_YOUR OBJECTIVE_: Word for word, and with pictures excluded, copy out all the records that follow.

Segment Start: INPUT FOR THIS TASK

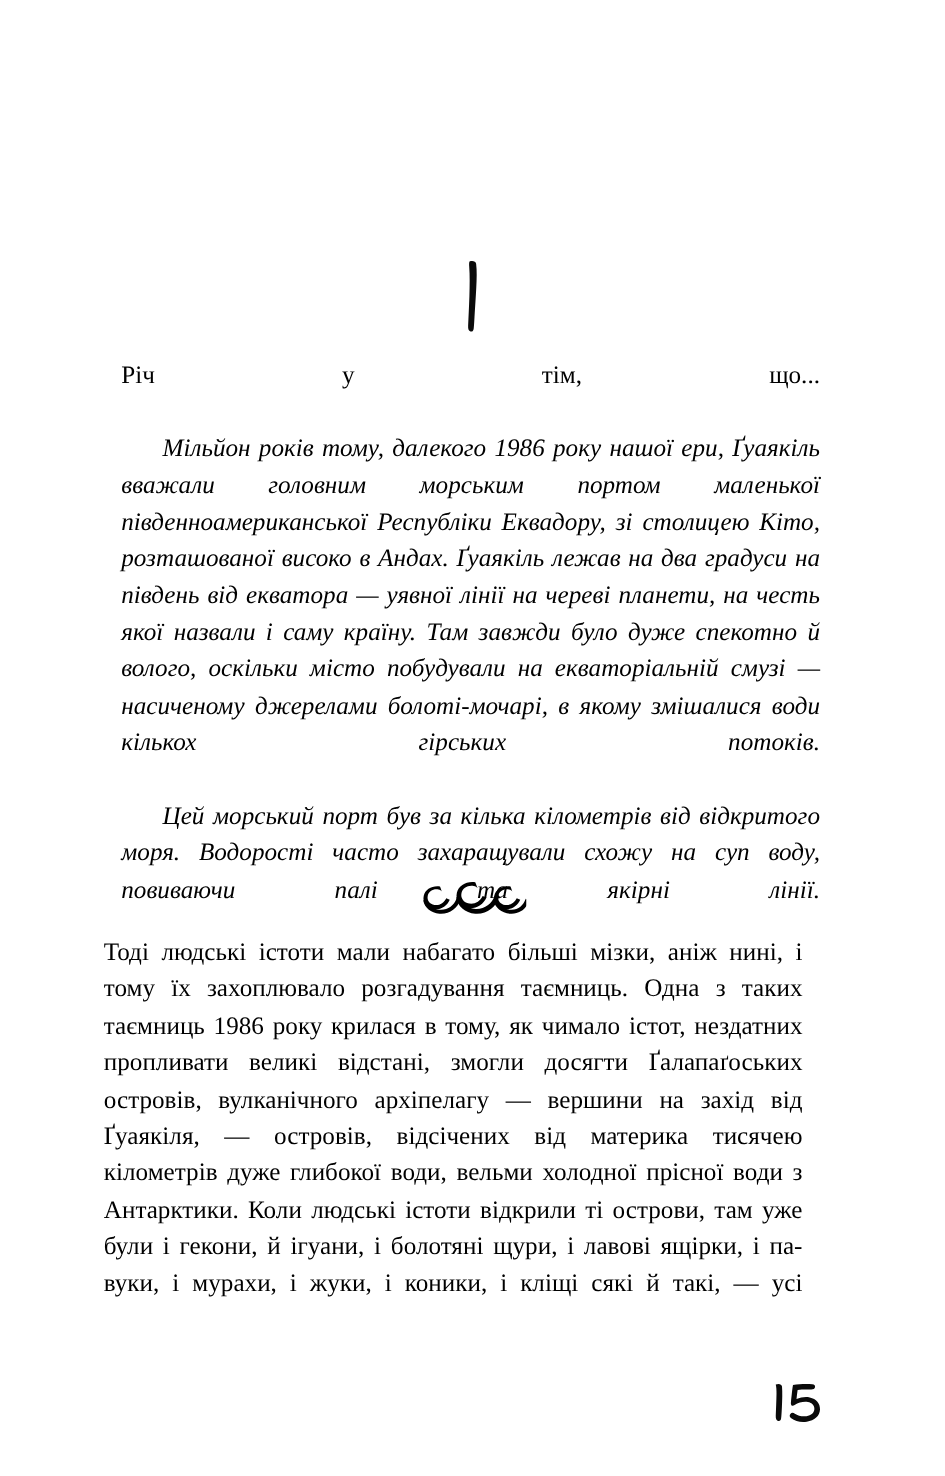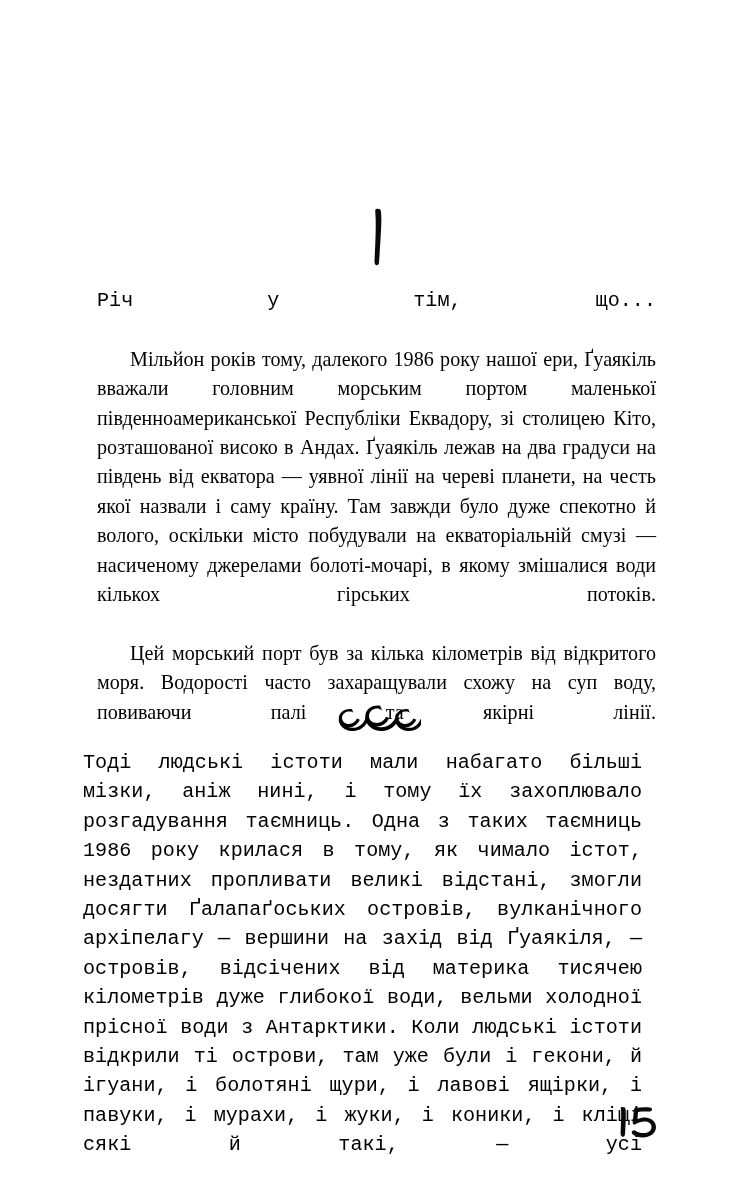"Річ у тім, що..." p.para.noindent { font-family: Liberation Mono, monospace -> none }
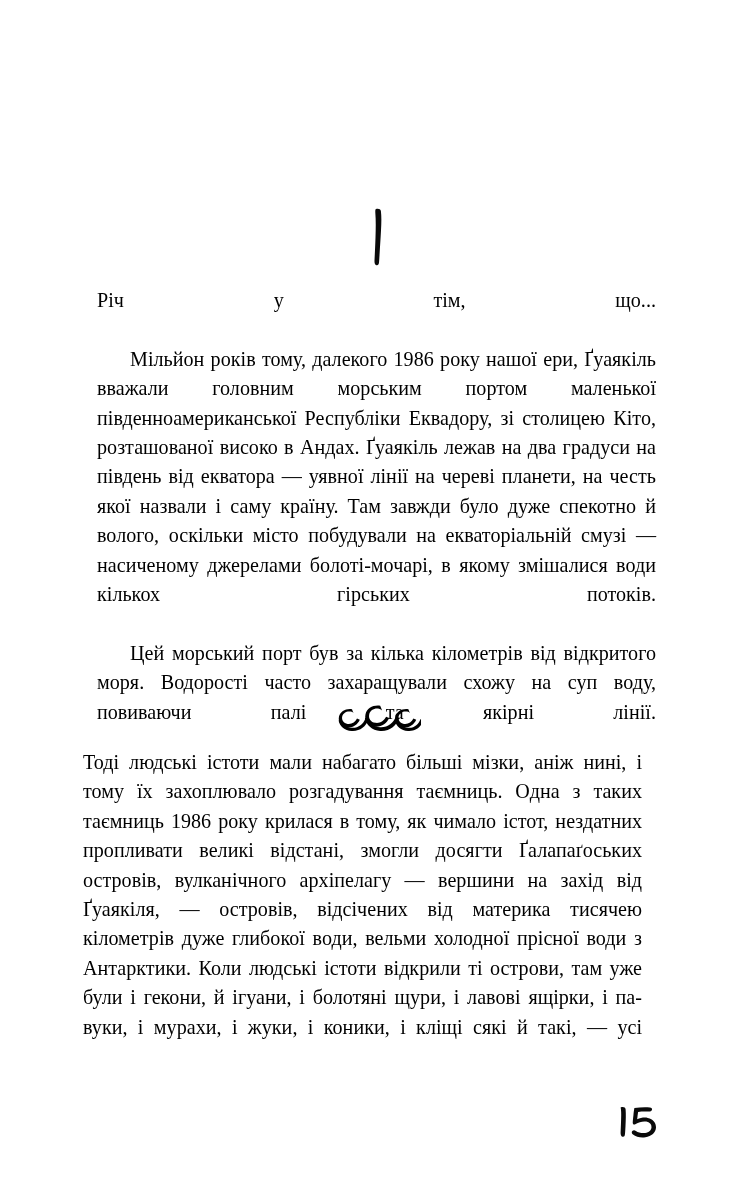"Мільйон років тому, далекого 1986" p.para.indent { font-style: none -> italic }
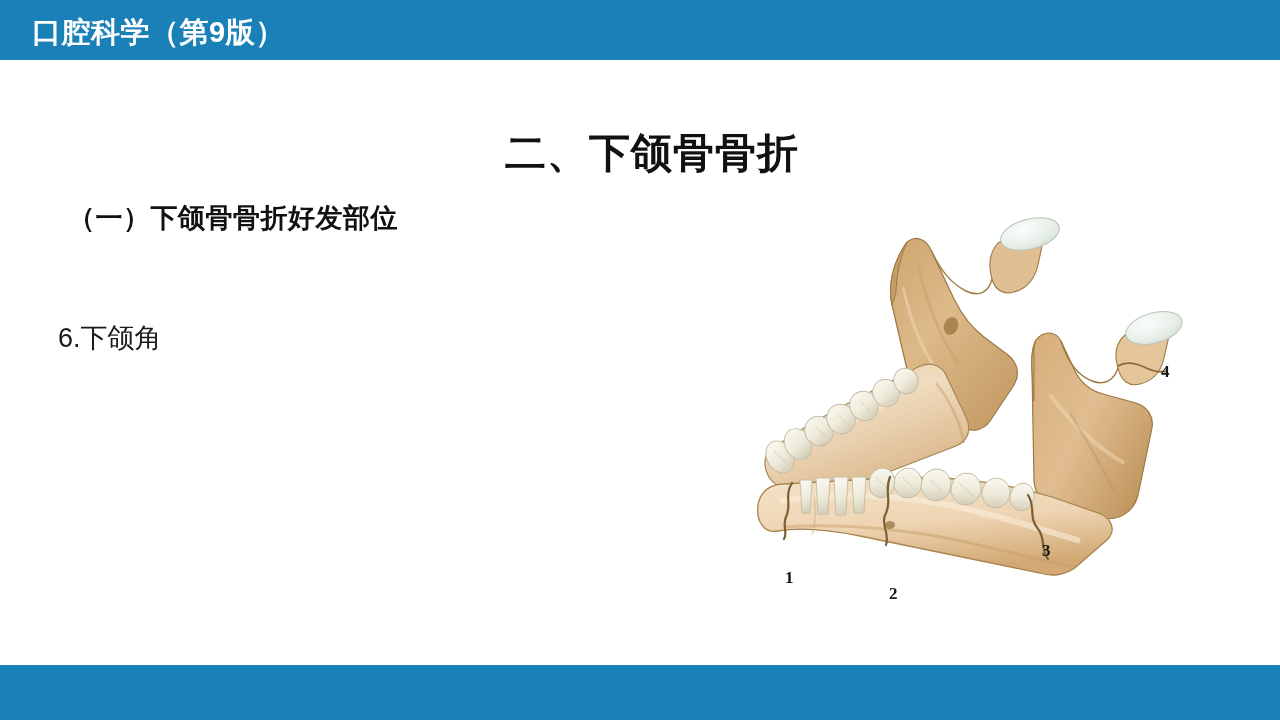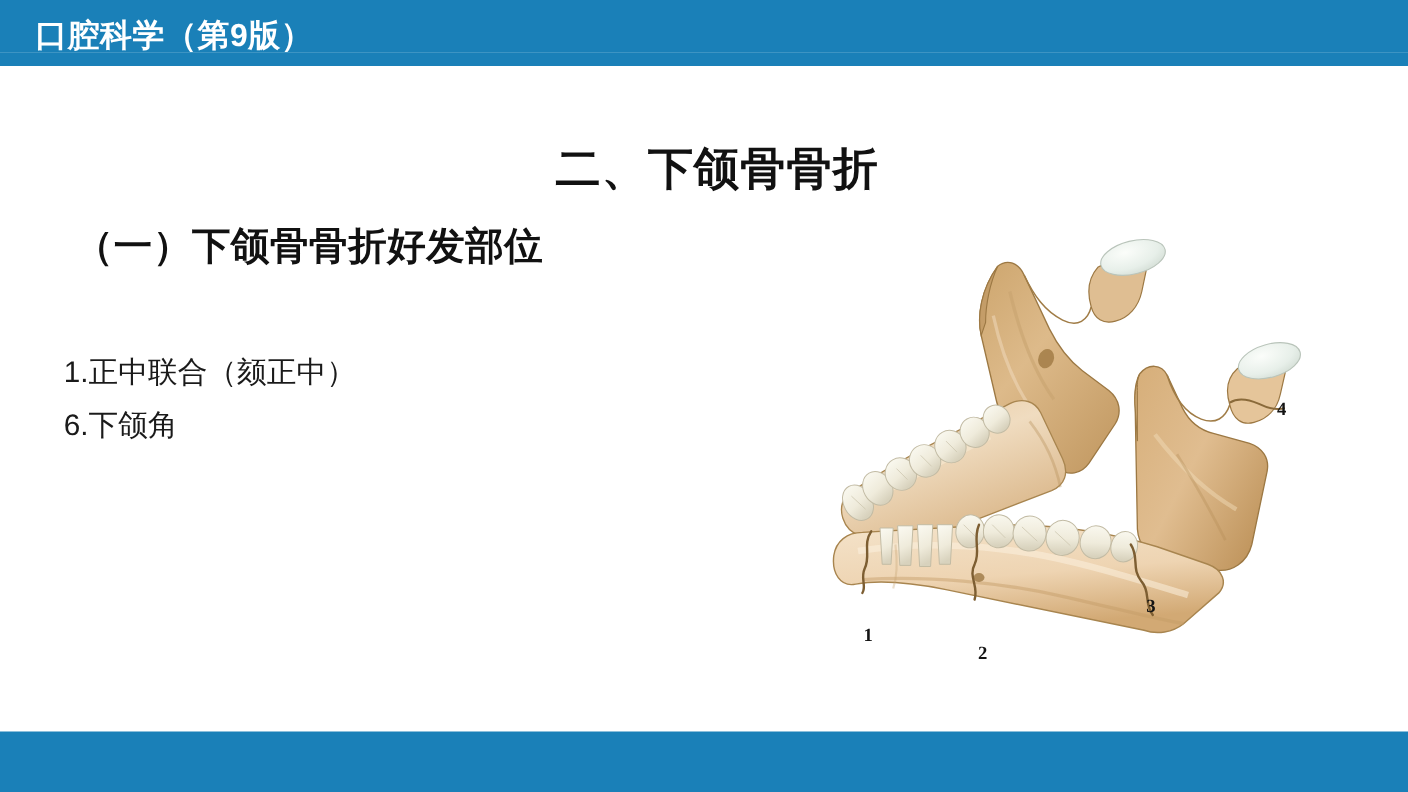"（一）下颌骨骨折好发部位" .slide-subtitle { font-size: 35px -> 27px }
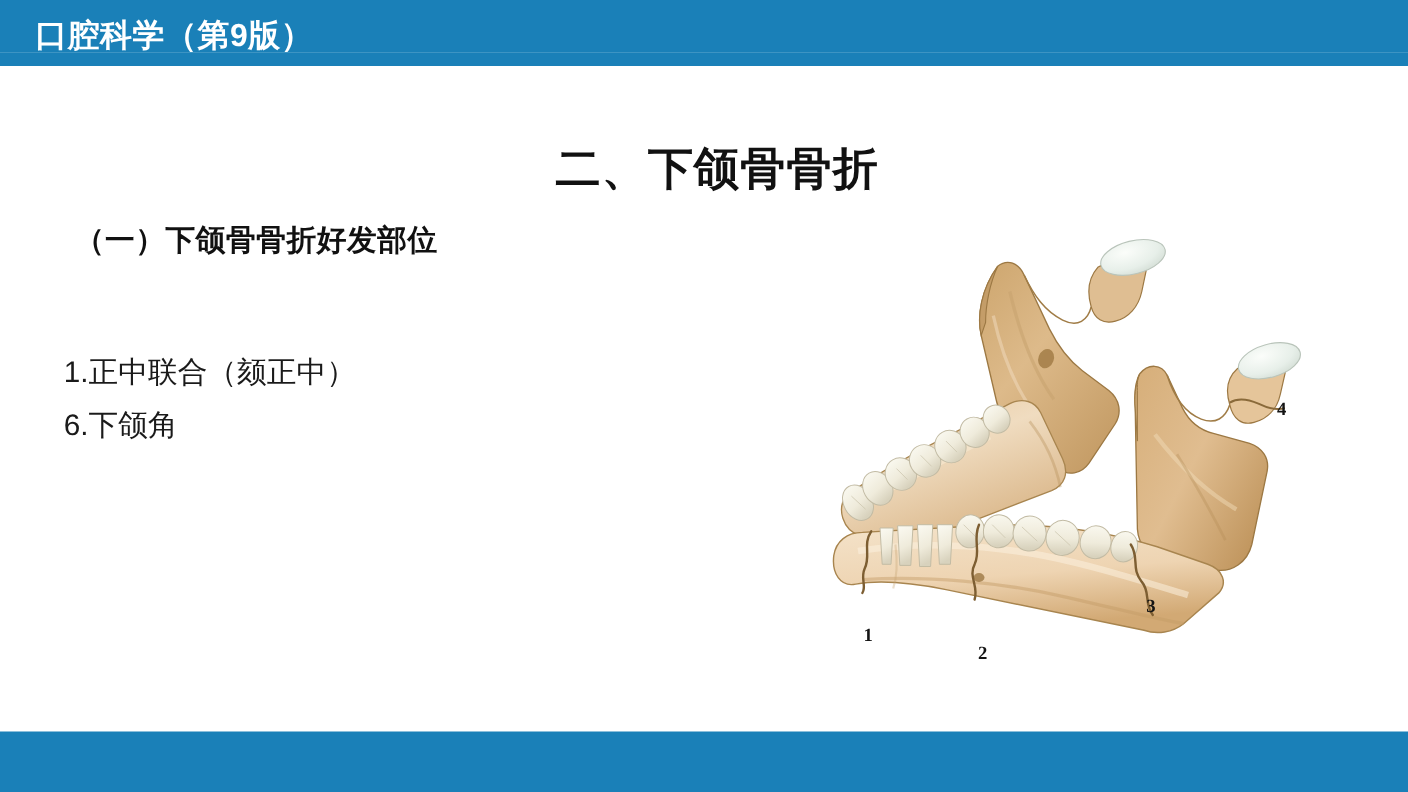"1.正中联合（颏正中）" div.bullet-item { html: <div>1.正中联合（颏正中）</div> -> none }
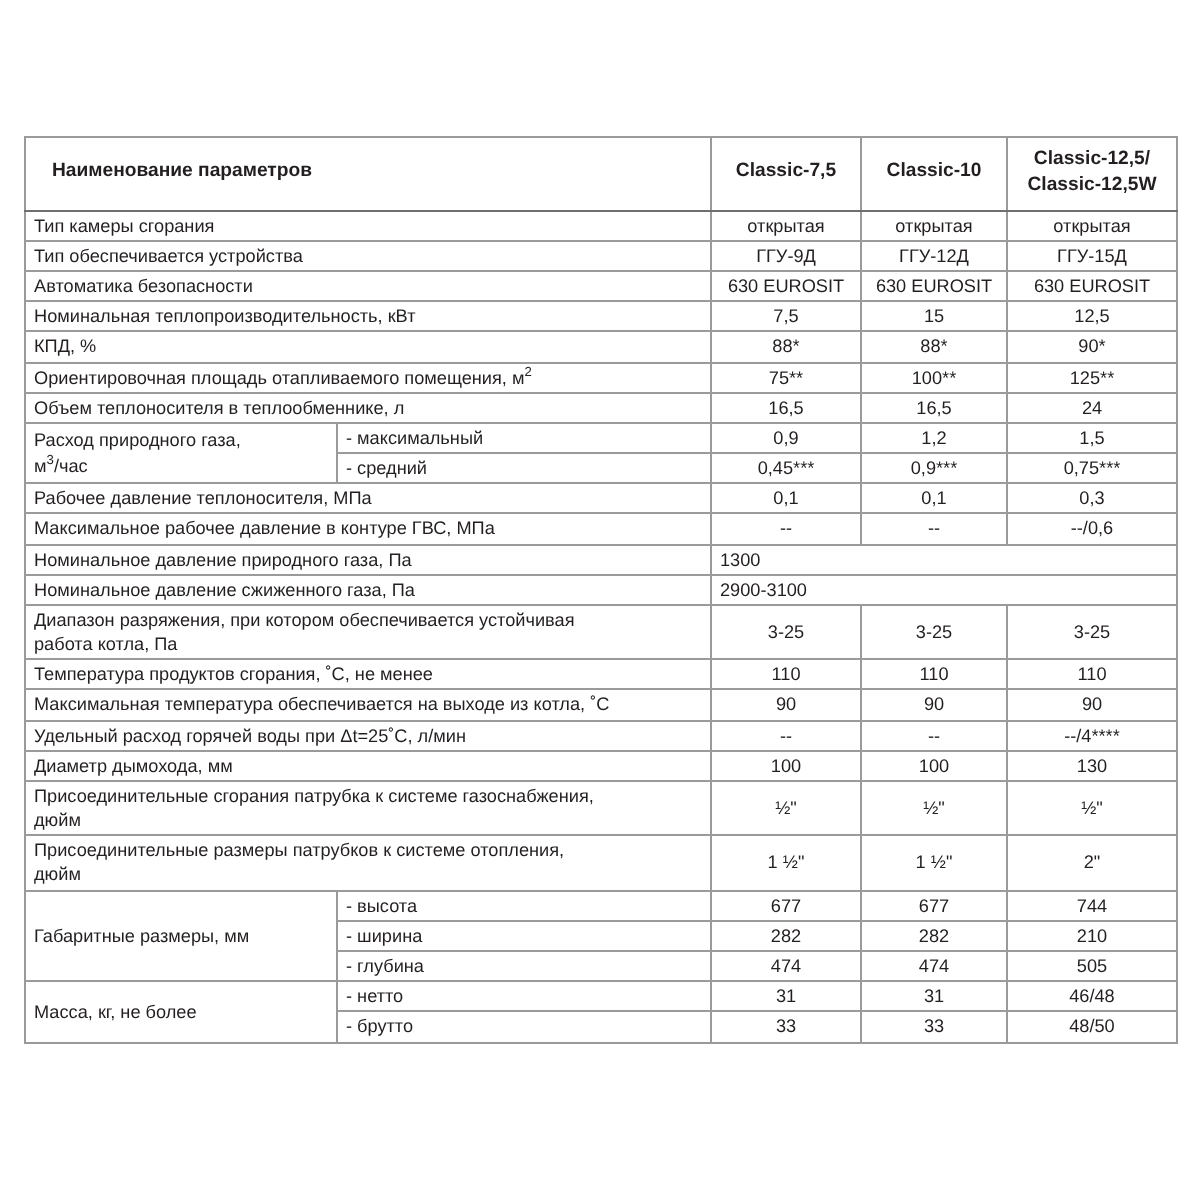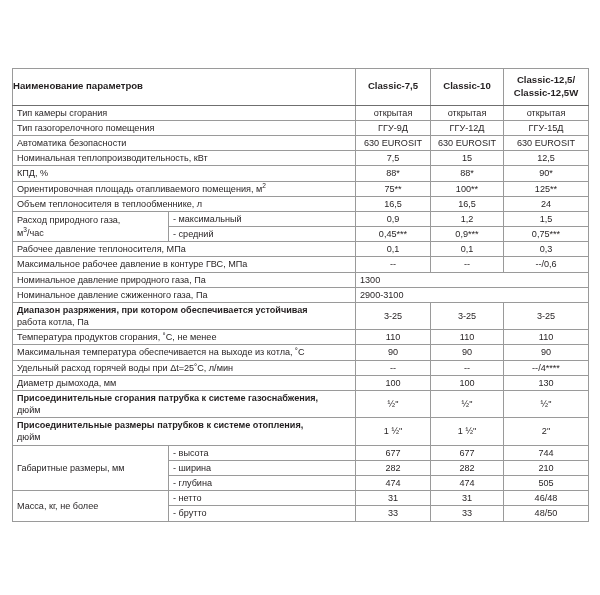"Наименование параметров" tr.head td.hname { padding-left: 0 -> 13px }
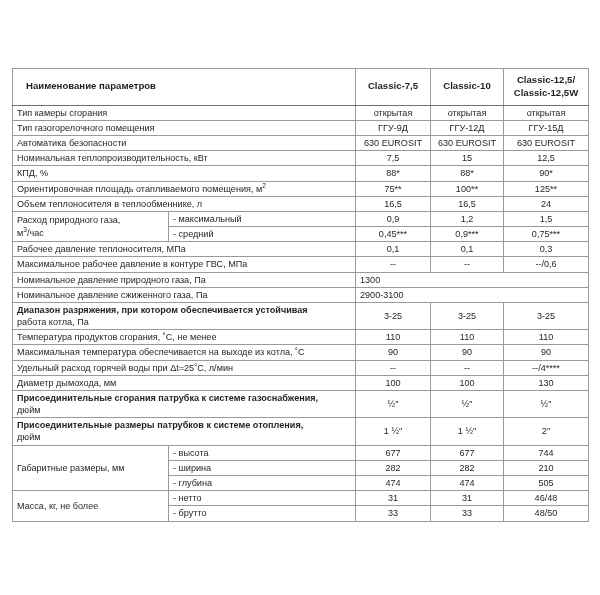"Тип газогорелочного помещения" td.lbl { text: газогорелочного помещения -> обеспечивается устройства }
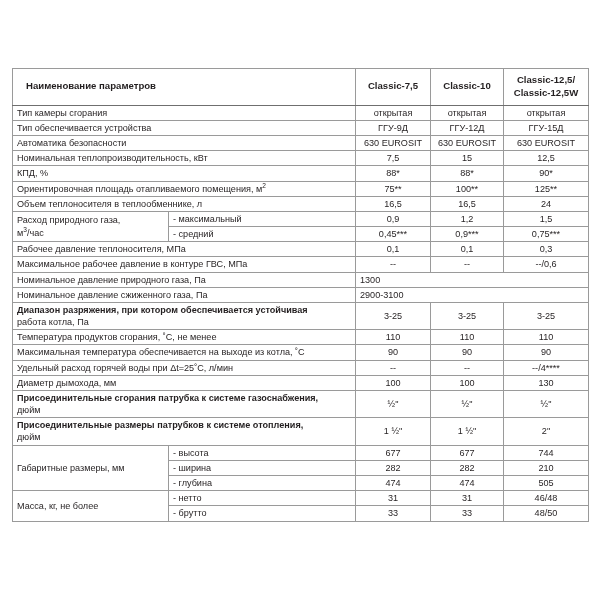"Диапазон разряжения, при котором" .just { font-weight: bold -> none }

Segment End: INPUT FOR THIS TASK

_SOLVED PROBLEM_:
"Річ у тім, що..." p.para.noindent { font-family: Liberation Mono, monospace -> none }
"Мільйон років тому, далекого 1986" p.para.indent { font-style: none -> italic }
"（一）下颌骨骨折好发部位" .slide-subtitle { font-size: 35px -> 27px }
"1.正中联合（颏正中）" div.bullet-item { html: <div>1.正中联合（颏正中）</div> -> none }
"Наименование параметров" tr.head td.hname { padding-left: 0 -> 13px }
"Тип газогорелочного помещения" td.lbl { text: газогорелочного помещения -> обеспечивается устройства }
"Диапазон разряжения, при котором" .just { font-weight: bold -> none }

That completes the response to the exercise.